Vivienne Westwood. Londres. Mars. 1994.
À elle toute seule, elle résumait dans ce qu’il est convenu un peu bêtement d’appeler le « Swinging London » une certaine élégance voisine de la scène dite « rock ». Mais elle était beaucoup plus que cela. Reine de la culture urbaine, avec son compagnon Malcom McLaren elle avait ouvert une boutique, le « Paradise Garage », qui devint la tête de pont de l’attitude « punk », insolence très en vogue dans la Grande-Bretagne des années 70. Bref elle appartenait au cercle très fermé de ceux qui font la mode.
Il était prévu de la retrouver dans le musée de la Wallace collection en plein centre de Londres.
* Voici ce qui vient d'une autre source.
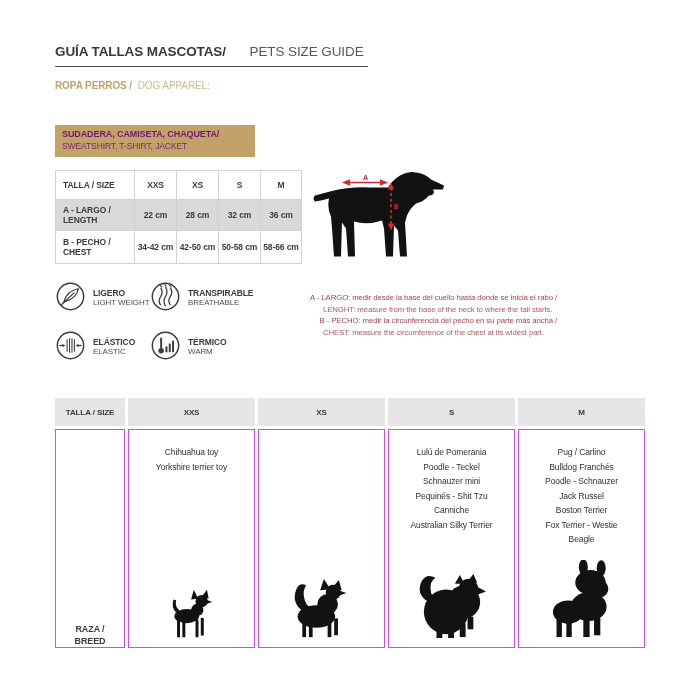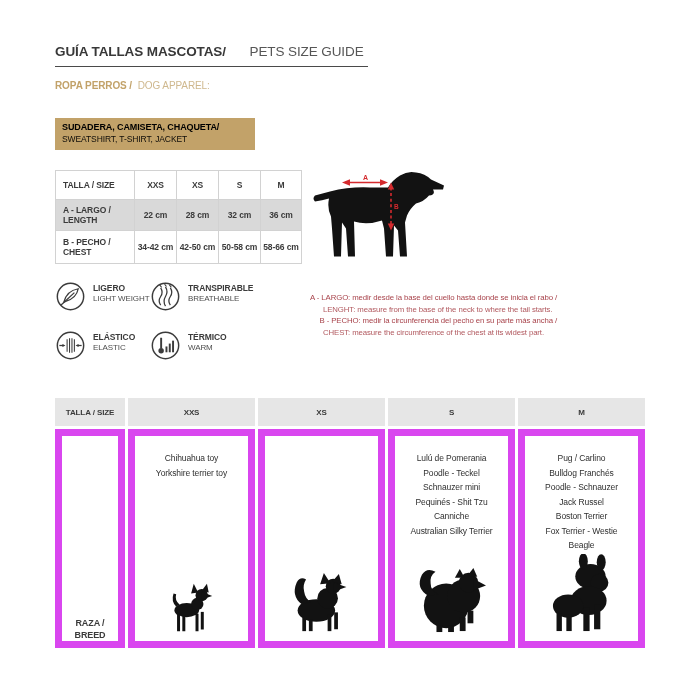"SUDADERA, CAMISETA, CHAQUETA/" .banner { color: #000000 -> #701a75; top: 118px -> 125px }
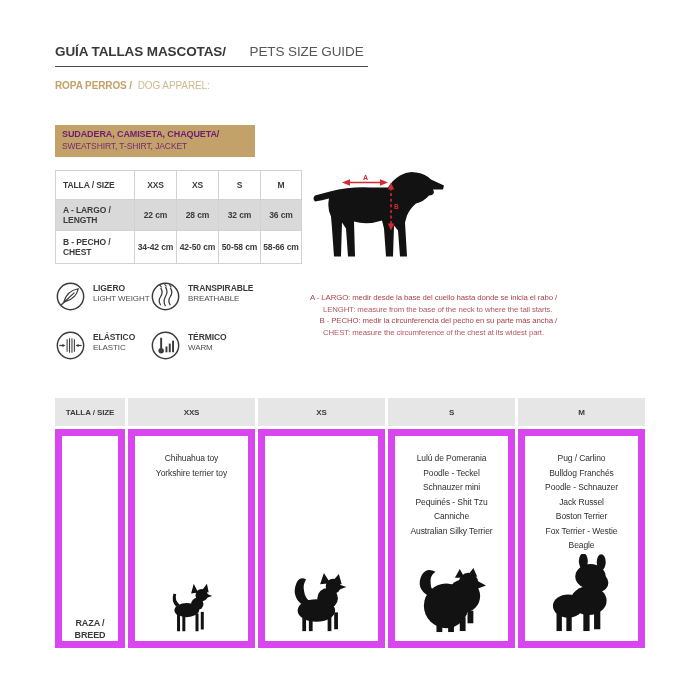"LIGERO" .feature { align-items: flex-start -> center }
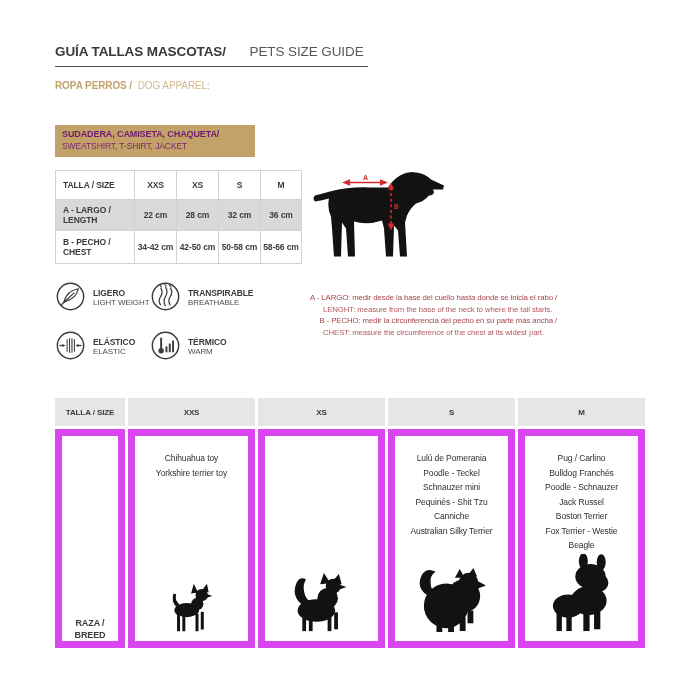"Chihuahua toy" .bt-body .bc { border: 7px solid #d946ef -> 1px solid #d946ef }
Le directeur de l’établissement nous avait accueilli avec la distante politesse des gens de ce pays. Néanmoins il fallait faire vite, j’installai donc un éclairage sommaire. Lorsqu’elle vint s’installer dans la robe de son choix, j’étais prêt. C’est alors que très naturellement, le compagnon de Vivienne arriva nu dans la pièce pour se placer aux pieds de sa belle. Ni l’équipe ni moi n’étant prévenu je jetai un œil inquiet vers le responsable des lieux. En digne représentant de la chère Albion, ce dernier ne broncha pas. Il faut dire que le respect qu’elle inspirait là-bas interdisait toute limite à ses extravagances. Je ne bougeai pas non plus un cil, bien que l’arrivée d’un homme à poil dans un musée en plein centre de Londres m’eût vraiment pris par surprise. Je pris la photo puis nous retrouvâmes la rue afin de continuer la séance prévue pour le journal, ceci bien sûr sans manifester le moindre étonnement quant à la scène passée. Je pense que ne serait-ce qu’évoquer cette scène auprès de Vivienne lui aurait paru de la plus grande vulgarité. Je ne peux néanmoins m’empêcher d’imaginer que la même situation chez nous, à Guimet ou Orsay, eût sans doute provoqué une réaction très différente. Pour ce qui est de l’originalité, les anglais auront toujours sur nous une longueur d’avance.